According to Discovery News, scientists at the University of Queensland (UQ) detailed a tiny bone called the osteoderm. Measuring about one centimeter, the bone helped put together a picture of what the fearsome lizard looked like.
The researchers published their study in the journal Quaternary Science Reviews.
"Our jaws dropped when we found a tiny fossil from a giant lizard during a two meter deep excavation in one of the Capricorn Caves, near Rockhampton," Gilbert Price, a paleontologist at UQ, said in a press release. "The one-centimeter bone, an osteoderm, came from under the lizard's skin and is the youngest record of a giant lizard on the entire continent."
But the researchers could not determine what kind of lizard this beast was, but they do believe humans could have contributed to its demise.

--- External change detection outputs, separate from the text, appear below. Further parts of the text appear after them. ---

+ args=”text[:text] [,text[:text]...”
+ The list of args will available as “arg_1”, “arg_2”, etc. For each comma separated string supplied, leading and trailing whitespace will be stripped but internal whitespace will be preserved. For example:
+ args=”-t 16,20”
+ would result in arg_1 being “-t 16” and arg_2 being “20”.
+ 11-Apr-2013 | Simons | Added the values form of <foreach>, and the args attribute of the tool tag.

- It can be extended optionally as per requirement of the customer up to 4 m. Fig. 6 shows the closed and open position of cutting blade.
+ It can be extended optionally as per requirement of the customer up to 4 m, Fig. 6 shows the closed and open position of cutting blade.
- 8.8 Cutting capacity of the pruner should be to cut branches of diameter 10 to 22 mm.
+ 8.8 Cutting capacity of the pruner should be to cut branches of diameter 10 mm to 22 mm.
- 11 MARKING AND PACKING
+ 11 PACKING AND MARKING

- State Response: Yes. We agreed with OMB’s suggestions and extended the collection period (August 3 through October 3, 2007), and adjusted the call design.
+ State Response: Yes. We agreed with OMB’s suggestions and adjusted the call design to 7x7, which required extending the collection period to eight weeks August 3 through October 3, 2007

"We can't tell if the bone is from a Komodo dragon - which once roamed Australia - or an even bigger species like the extinct Megalania monitor lizard, which weighed about 500kg and grew up to six meters long," Price said. "The find is pretty significant, especially for the timeframe that it dates.
"It's been long-debated whether or not humans or climate change knocked off the giant lizards, alongside the rest of the megafauna.
"Humans can only now be considered as potential drivers of their extinction."